START Excerpted data

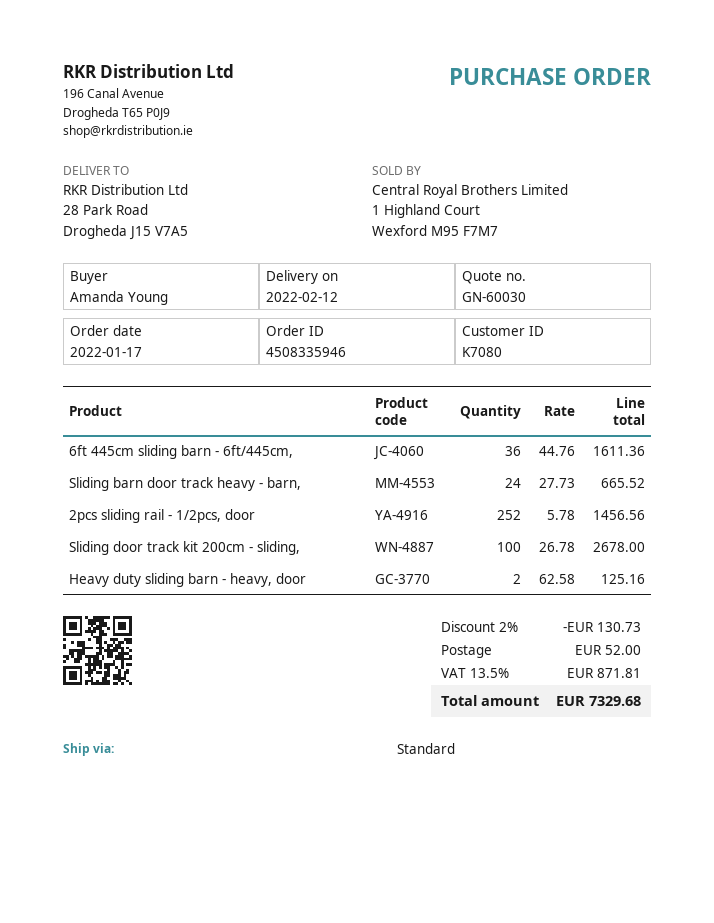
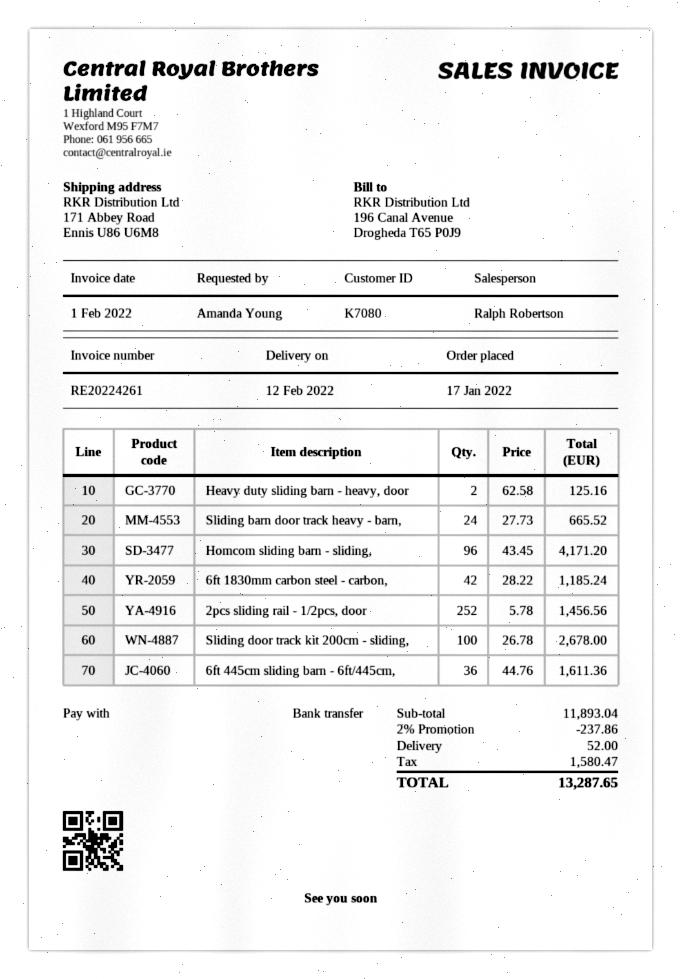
ship to: 28 Park Road, Drogheda J15 V7A5 -> 171 Abbey Road, Ennis U86 U6M8
Homcom sliding barn - sliding,: none -> 96 x 43.45 = 4171.20
6ft 1830mm carbon steel - carbon,: none -> 42 x 28.22 = 1185.24
discount: 2% = 130.73 -> 2% = 237.86
tax: 871.81 -> 1580.47
total: 7329.68 -> 13287.65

END Excerpted data

■ What to produce: Copy out every line above, word for word, minus images.

■ Exercise result:
ship to: 28 Park Road, Drogheda J15 V7A5 -> 171 Abbey Road, Ennis U86 U6M8
Homcom sliding barn - sliding,: none -> 96 x 43.45 = 4171.20
6ft 1830mm carbon steel - carbon,: none -> 42 x 28.22 = 1185.24
discount: 2% = 130.73 -> 2% = 237.86
tax: 871.81 -> 1580.47
total: 7329.68 -> 13287.65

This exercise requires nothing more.